O tema da violência sexual infantil foi destaque recentemente em razão do caso da menina que vinha sendo estuprada desde os seis anos e que aos dez engravidou. O Brasil precisa entender que esta situação não é uma exceção, pelo contrário, trata-se de uma violência cotidiana.

Segundo dados do Fórum Brasileiro de Segurança Pública de 2019, quatro meninas com menos de 13 anos são estupradas por hora no Brasil, mas a realidade é bem pior do que essa.
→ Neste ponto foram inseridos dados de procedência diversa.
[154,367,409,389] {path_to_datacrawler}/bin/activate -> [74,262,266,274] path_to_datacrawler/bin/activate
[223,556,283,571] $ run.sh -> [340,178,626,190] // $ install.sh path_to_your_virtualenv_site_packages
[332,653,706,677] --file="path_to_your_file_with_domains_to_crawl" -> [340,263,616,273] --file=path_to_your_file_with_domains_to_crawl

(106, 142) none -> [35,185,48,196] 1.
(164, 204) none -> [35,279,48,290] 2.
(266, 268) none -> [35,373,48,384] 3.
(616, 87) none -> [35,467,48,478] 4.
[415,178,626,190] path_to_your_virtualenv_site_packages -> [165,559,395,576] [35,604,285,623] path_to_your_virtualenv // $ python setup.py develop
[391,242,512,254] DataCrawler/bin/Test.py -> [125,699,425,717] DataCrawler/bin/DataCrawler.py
Dados do boletim epidemiológico nº 27 do Ministério da Saúde apontam que entre 2011 e 2017 foram registrados 141.105 casos de violência sexual contra crianças e adolescentes, dos quais, 71,2% ocorreram nas residências. Então, não é exagero dizer que neste momento muitas destas estão confinadas com seus abusadores e não tem a quem pedir socorro.

Isto porque a escola, para além de um lugar de aprendizagem e convivência, é muitas vezes o único local no qual a criança ou adolescente encontra um adulto não ligado à família para quem pode pedir socorro em uma situação de violência familiar.
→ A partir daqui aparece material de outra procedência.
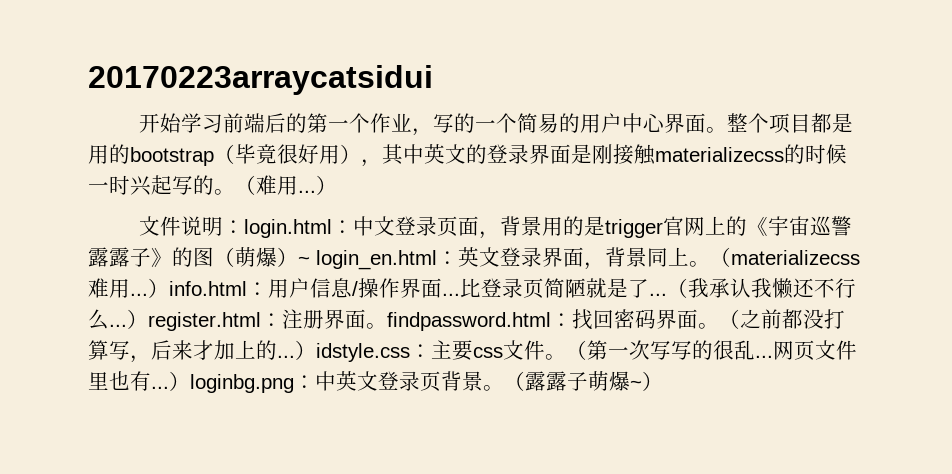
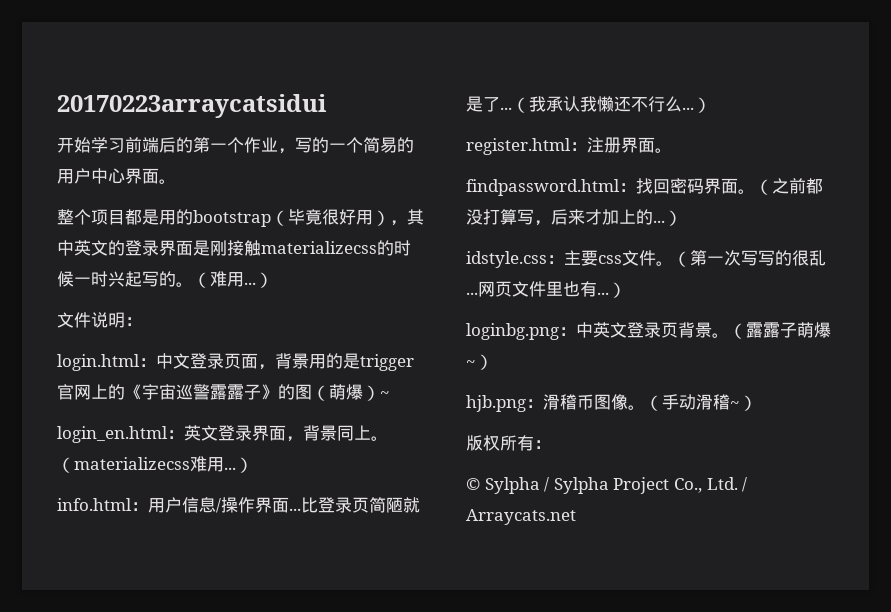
(728, 130) none -> (176, 181) //
(245, 227) none -> (142, 321) //
(310, 260) none -> (390, 394) //
(169, 288) none -> (253, 465) //
(148, 319) none -> (711, 105) //
(387, 326) none -> (672, 150) //
(316, 350) none -> (682, 218) //
(190, 381) none -> (626, 290) //
(663, 381) none -> [466,394,757,412] [466,435,551,451] [466,477,748,494] [466,509,576,525] // hjb.png：滑稽币图像。（手动滑稽~） // 版权所有： // © Sylpha / Sylpha Project Co., Ltd. / Arraycats.net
Apesar de não termos dados sobre isso (até pela dificuldade de denúncia apontada), o confinamento seguramente agravou a situação das crianças vítimas de violência sexual.

Enfatizo que a violência sexual contra crianças e adolescentes é uma grande violação de direitos humanos que impede o desenvolvimento integral das vítimas. Mas o argumento do respeito à dignidade humana infelizmente não comove a todos. Então, temos outro argumento bem pragmático, que é o enorme custo social de fecharmos os olhos para essa situação.

Ocorre que em 74,2% dos casos registrados as vítimas são meninas, portanto, estamos falando de uma questão de gênero, própria de uma sociedade machista, que objetifica o corpo da mulher e da menina. Uma das consequências sociais desta violência é a gravidez precoce, uma das maiores causas de evasão escolar. Na medida em que a menina sai da escola e não se capacita, a inserção no mercado de trabalho fica muito mais difícil. Com as oportunidades extremamente restritas, ela permanece no ciclo de pobreza e violência. Este ciclo perverso acaba por atingir a cada um de nós, direta ou indiretamente, e a sociedade como um todo. Vamos fazer o Brasil falar sobre violência sexual infantil.